Segment Start: Recorded data

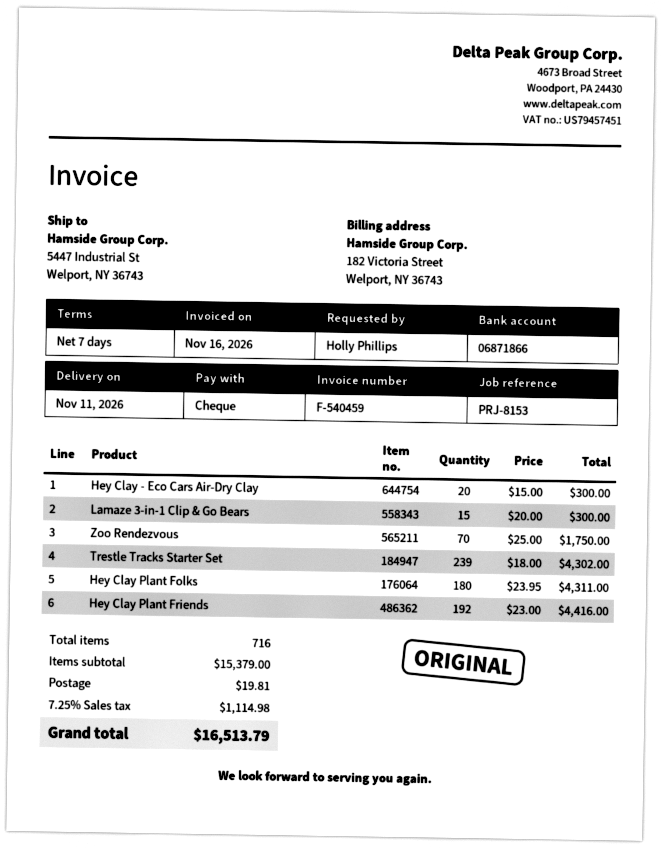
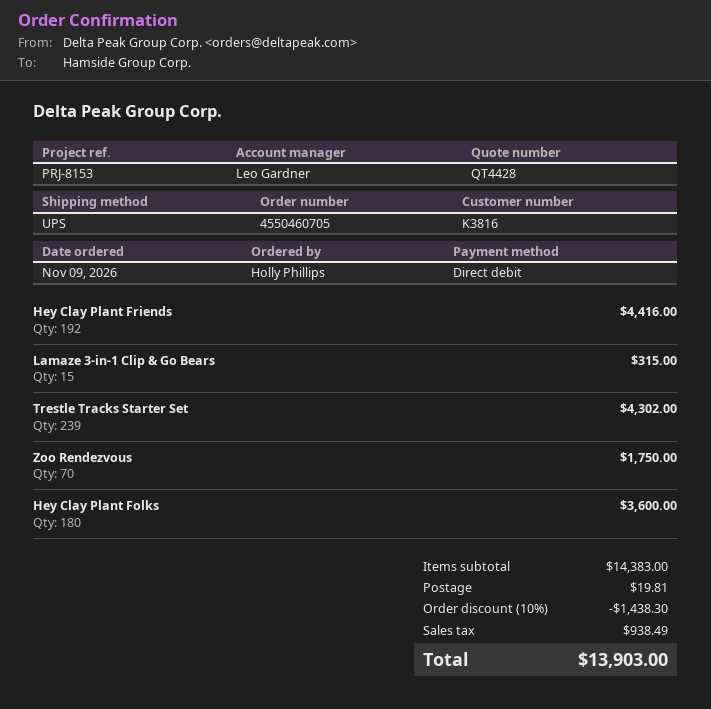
payment method: cheque -> direct debit
Hey Clay - Eco Cars Air-Dry Clay: 20 for 300.00 -> none
Lamaze 3-in-1 Clip & Go Bears: 15 for 300.00 -> 15 for 315.00
Hey Clay Plant Folks: 180 for 4311.00 -> 180 for 3600.00
subtotal: 15379.00 -> 14383.00
discount: none -> 10% = 1438.30
tax: 1114.98 -> 938.49
total: 16513.79 -> 13903.00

Segment End: Recorded data

Work instruction: From the entries above, extract every line where the word "Clay" appears.

Reply to the task:
Hey Clay - Eco Cars Air-Dry Clay: 20 for 300.00 -> none
Hey Clay Plant Folks: 180 for 4311.00 -> 180 for 3600.00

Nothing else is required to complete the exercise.